── Supplied information

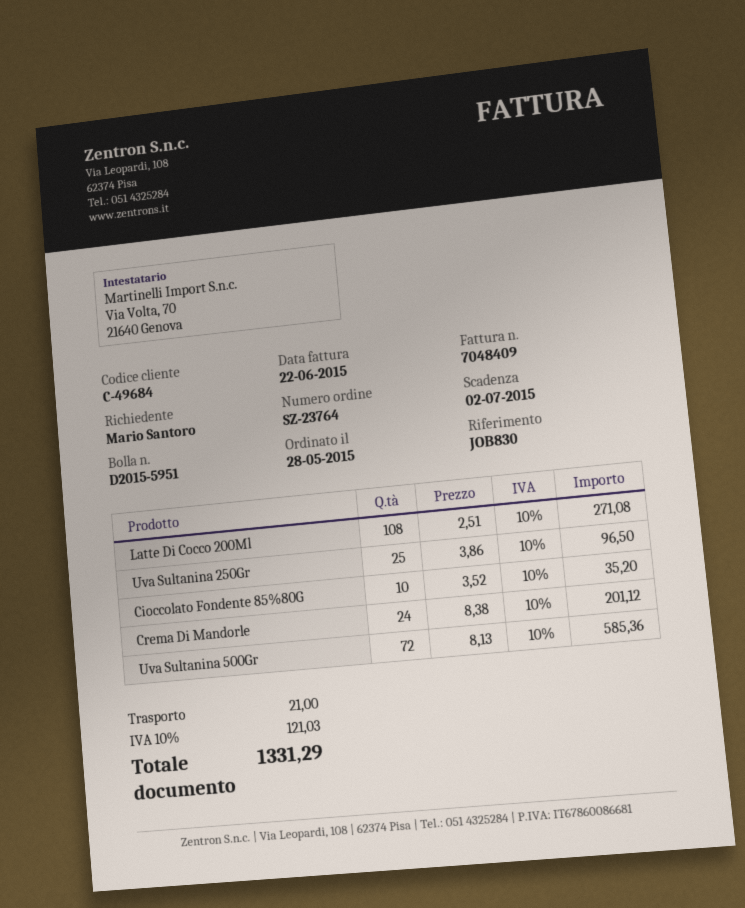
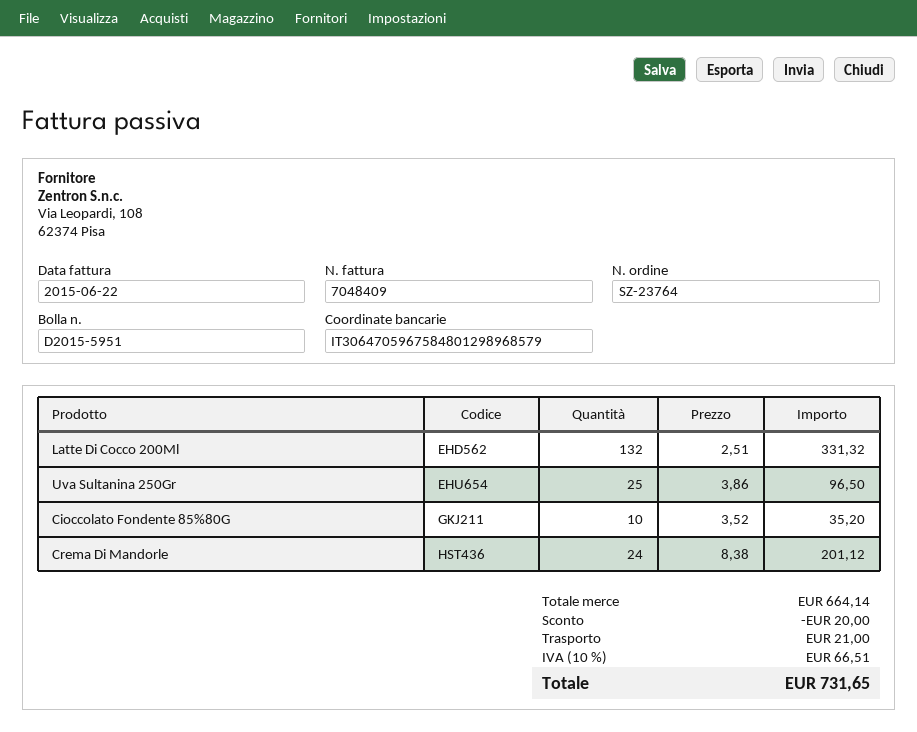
Latte Di Cocco 200Ml: 108 x 2.51 = 271.08 -> 132 x 2.51 = 331.32
Uva Sultanina 500Gr: 72 x 8.13 = 585.36 -> none
discount: none -> 20.00
tax: 10% = 121.03 -> 10% = 66.51
total: 1331.29 -> 731.65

────

Could you return all lines from the data above that contain the string "none"?

Uva Sultanina 500Gr: 72 x 8.13 = 585.36 -> none
discount: none -> 20.00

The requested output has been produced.